The evangelical hold on the Trump administration is endangering the effort to combat the COVID-19 pandemic.
A senior official at the Department of Health and Human Services, described by the New York Times as having “deep ties to religious conservatives,” raised objections to the Centers for Disease Control and Prevention’s reopening guidelines. (It was revealed last week that the White House had rejected the CDC’s guidelines for reopening the country.)
“Governments have a duty to instruct the public on how to stay safe during this crisis and can absolutely do so without dictating to people how they should worship God,” says Roger Severino, who is the director of the Department of Health and Human Services’ Office for Civil Rights. Severino tellingly once directed the DeVos Center for Religion and Civil Society at the Heritage Foundation. (Yes, a center named after that DeVos.)
A part of the reason for the rejection seems to have been “The Interim Guidance for Communities of Faith” in the blocked guidelines, which could not have been written in a more apologetic manner. It carefully notes that “no faith community should be asked to adopt any mitigation strategies that are more stringent than the mitigation strategies asked of similarly situated entities or activities in accordance with the Religious Freedom and Restoration Act (RFRA).” Other qualifiers in the guidance include:
— “This guidance is not intended to infringe on First Amendment rights as provided in the U.S. Constitution”;
—”The federal government may not prescribe standards for interactions of faith communities in houses of worship . . . ”;
—”CDC offers these suggestions that faith communities may consider and accept or reject, consistent with their own faith traditions, . . .”;
— “CDC offers the following suggestions for consideration to the extent consistent with each community’s faith tradition.”
The blocked recommendations include such noncontroversial advice as: “Protect staff and congregants who are at higher risk for severe illness encouraging use of options to participate virtually, if possible.” Other recommendations being spurned by Severino and the White House are such benign suggestions as holding gatherings outdoors or in large, well-ventilated areas, limiting seating to alternate rows, and avoiding or suspending choirs or musical ensembles. They also include restricting the sharing of frequently touched objects and modifying collection methods and avoiding sharing food from common dishes.
Severino released a statement last Thursday: “Protections against religious discrimination aren’t suspended during an emergency. This means the federal government cannot single out religious conduct as somehow being more dangerous or worthy of scrutiny than comparable secular behavior.” The Times reports that one version of the draft guidance related to communities of faith was actually left blank “with a note in capital letters referring to multiple federal agencies that have to come to agreement.”

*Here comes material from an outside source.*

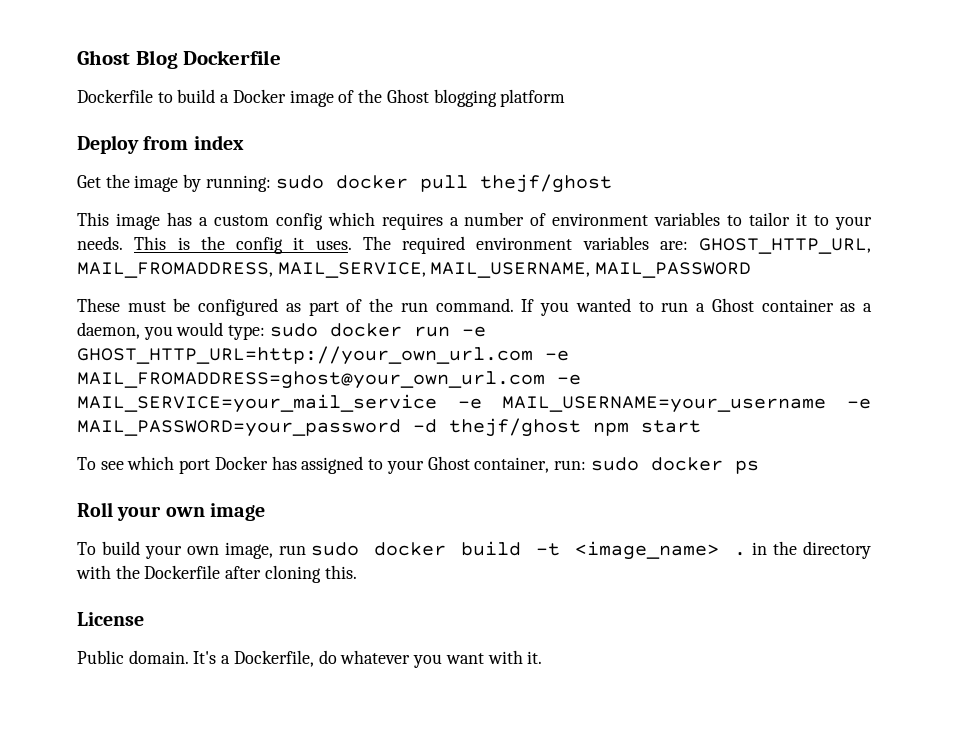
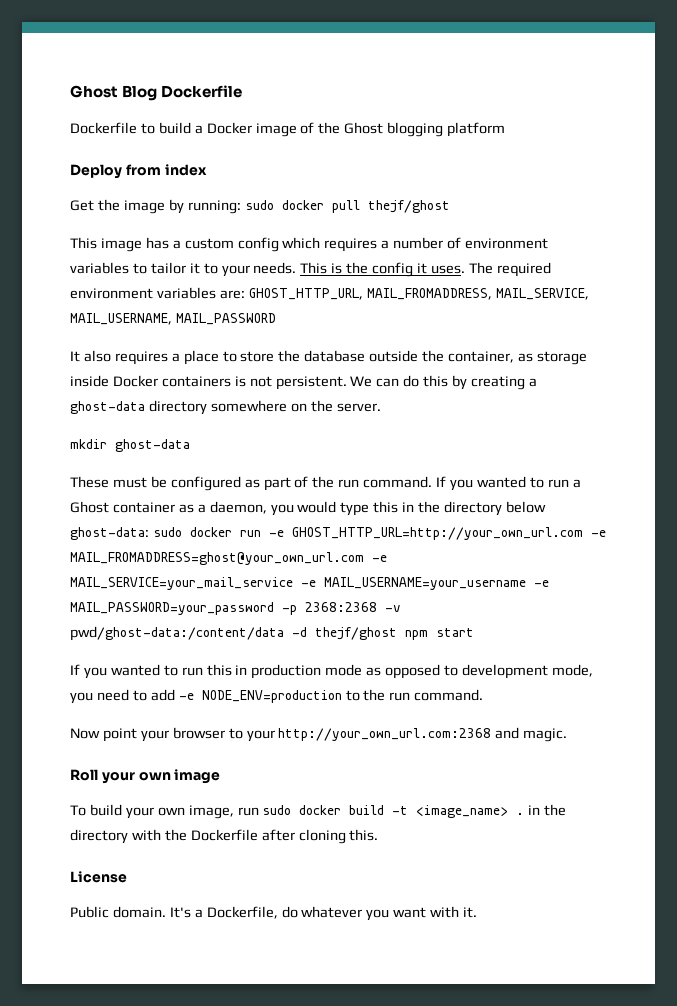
(752, 270) none -> [70,350,587,365] [70,375,537,390] [70,400,381,415] [70,439,190,452] // It also requires a place to store the database outside the container, as storage inside Docker containers is not persistent. We can do this by creating a ghost-data directory somewhere on the server. // mkdir ghost-data
[228,325,266,340] type: -> [340,501,546,516] [70,527,149,540] type this in the directory below ghost-data:
(401, 428) none -> [282,602,401,615] [70,626,284,641] -p 2368:2368 -v pwd/ghost-data:/content/data
[77,456,759,474] To see which port Docker has assigned to your Ghost container, run: sudo docker ps -> [70,664,593,679] [70,689,484,704] [70,727,568,742] If you wanted to run this in production mode as opposed to development mode, you need to add -e NODE_ENV=production to the run command. // Now point your browser to your http://your_own_url.com:2368 and magic.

One would think that churches would, above all, seek to protect their parishioners, generally an aging population in the United States, and would look with gratitude upon expert guidance on how to keep worshipers safe. The ignorant, adversarial response of all too many fundamentalists, not just of the Christian persuasion, is dismaying, if not surprising. But while we might expect such religious blindness in zealots, we must demand that our federal government be free from such religious sway, and be run by evidence, reason and science. As U.S. Rep. Jamie Raskin’s grand House resolution to proclaim a Day of Reason puts it: “Irrationality, magical thinking, and superstition have undermined the national effort to combat the COVID-19 pandemic.”
And may we at the Freedom From Religion Foundation say: Amen to that, brothers and sisters!